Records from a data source

- - -

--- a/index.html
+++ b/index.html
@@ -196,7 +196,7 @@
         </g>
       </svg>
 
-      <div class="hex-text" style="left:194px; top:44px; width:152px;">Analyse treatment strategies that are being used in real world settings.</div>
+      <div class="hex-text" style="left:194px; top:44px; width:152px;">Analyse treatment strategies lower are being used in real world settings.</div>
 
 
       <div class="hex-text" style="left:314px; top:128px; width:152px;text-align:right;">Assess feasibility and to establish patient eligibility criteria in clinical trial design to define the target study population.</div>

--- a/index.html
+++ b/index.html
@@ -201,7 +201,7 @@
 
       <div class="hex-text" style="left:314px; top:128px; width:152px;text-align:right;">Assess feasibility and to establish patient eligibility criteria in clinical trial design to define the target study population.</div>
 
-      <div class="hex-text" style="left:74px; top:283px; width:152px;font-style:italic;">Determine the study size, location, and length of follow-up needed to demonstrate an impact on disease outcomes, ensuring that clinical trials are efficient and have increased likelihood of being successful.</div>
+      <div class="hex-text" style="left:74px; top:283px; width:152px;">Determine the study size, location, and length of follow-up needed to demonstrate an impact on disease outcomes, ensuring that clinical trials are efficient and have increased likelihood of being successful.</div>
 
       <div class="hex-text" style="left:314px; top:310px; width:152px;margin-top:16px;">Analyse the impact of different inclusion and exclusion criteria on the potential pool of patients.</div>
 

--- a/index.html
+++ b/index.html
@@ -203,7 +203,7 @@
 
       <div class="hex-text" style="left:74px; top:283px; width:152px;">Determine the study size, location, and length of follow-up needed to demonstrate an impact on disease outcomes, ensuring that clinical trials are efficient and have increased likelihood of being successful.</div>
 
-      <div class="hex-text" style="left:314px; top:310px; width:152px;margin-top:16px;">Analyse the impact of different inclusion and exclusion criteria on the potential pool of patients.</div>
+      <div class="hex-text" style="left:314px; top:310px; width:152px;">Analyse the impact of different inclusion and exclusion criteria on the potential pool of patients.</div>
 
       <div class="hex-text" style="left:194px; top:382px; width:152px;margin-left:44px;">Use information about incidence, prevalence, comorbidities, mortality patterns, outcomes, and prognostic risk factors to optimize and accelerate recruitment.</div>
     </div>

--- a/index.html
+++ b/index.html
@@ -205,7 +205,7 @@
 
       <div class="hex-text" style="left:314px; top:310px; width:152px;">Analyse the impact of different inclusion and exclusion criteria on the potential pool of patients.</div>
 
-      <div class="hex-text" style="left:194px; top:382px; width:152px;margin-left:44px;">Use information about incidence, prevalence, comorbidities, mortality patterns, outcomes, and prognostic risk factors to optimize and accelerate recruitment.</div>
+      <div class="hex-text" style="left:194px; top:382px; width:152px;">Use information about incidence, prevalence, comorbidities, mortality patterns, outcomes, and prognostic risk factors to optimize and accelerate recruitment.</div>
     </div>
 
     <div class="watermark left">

- - -

## Exercise
Would you return all of the data exactly as it stands above?

## Problem solution
--- a/index.html
+++ b/index.html
@@ -196,7 +196,7 @@
         </g>
       </svg>
 
-      <div class="hex-text" style="left:194px; top:44px; width:152px;">Analyse treatment strategies that are being used in real world settings.</div>
+      <div class="hex-text" style="left:194px; top:44px; width:152px;">Analyse treatment strategies lower are being used in real world settings.</div>
 
 
       <div class="hex-text" style="left:314px; top:128px; width:152px;text-align:right;">Assess feasibility and to establish patient eligibility criteria in clinical trial design to define the target study population.</div>

--- a/index.html
+++ b/index.html
@@ -201,7 +201,7 @@
 
       <div class="hex-text" style="left:314px; top:128px; width:152px;text-align:right;">Assess feasibility and to establish patient eligibility criteria in clinical trial design to define the target study population.</div>
 
-      <div class="hex-text" style="left:74px; top:283px; width:152px;font-style:italic;">Determine the study size, location, and length of follow-up needed to demonstrate an impact on disease outcomes, ensuring that clinical trials are efficient and have increased likelihood of being successful.</div>
+      <div class="hex-text" style="left:74px; top:283px; width:152px;">Determine the study size, location, and length of follow-up needed to demonstrate an impact on disease outcomes, ensuring that clinical trials are efficient and have increased likelihood of being successful.</div>
 
       <div class="hex-text" style="left:314px; top:310px; width:152px;margin-top:16px;">Analyse the impact of different inclusion and exclusion criteria on the potential pool of patients.</div>
 

--- a/index.html
+++ b/index.html
@@ -203,7 +203,7 @@
 
       <div class="hex-text" style="left:74px; top:283px; width:152px;">Determine the study size, location, and length of follow-up needed to demonstrate an impact on disease outcomes, ensuring that clinical trials are efficient and have increased likelihood of being successful.</div>
 
-      <div class="hex-text" style="left:314px; top:310px; width:152px;margin-top:16px;">Analyse the impact of different inclusion and exclusion criteria on the potential pool of patients.</div>
+      <div class="hex-text" style="left:314px; top:310px; width:152px;">Analyse the impact of different inclusion and exclusion criteria on the potential pool of patients.</div>
 
       <div class="hex-text" style="left:194px; top:382px; width:152px;margin-left:44px;">Use information about incidence, prevalence, comorbidities, mortality patterns, outcomes, and prognostic risk factors to optimize and accelerate recruitment.</div>
     </div>

--- a/index.html
+++ b/index.html
@@ -205,7 +205,7 @@
 
       <div class="hex-text" style="left:314px; top:310px; width:152px;">Analyse the impact of different inclusion and exclusion criteria on the potential pool of patients.</div>
 
-      <div class="hex-text" style="left:194px; top:382px; width:152px;margin-left:44px;">Use information about incidence, prevalence, comorbidities, mortality patterns, outcomes, and prognostic risk factors to optimize and accelerate recruitment.</div>
+      <div class="hex-text" style="left:194px; top:382px; width:152px;">Use information about incidence, prevalence, comorbidities, mortality patterns, outcomes, and prognostic risk factors to optimize and accelerate recruitment.</div>
     </div>
 
     <div class="watermark left">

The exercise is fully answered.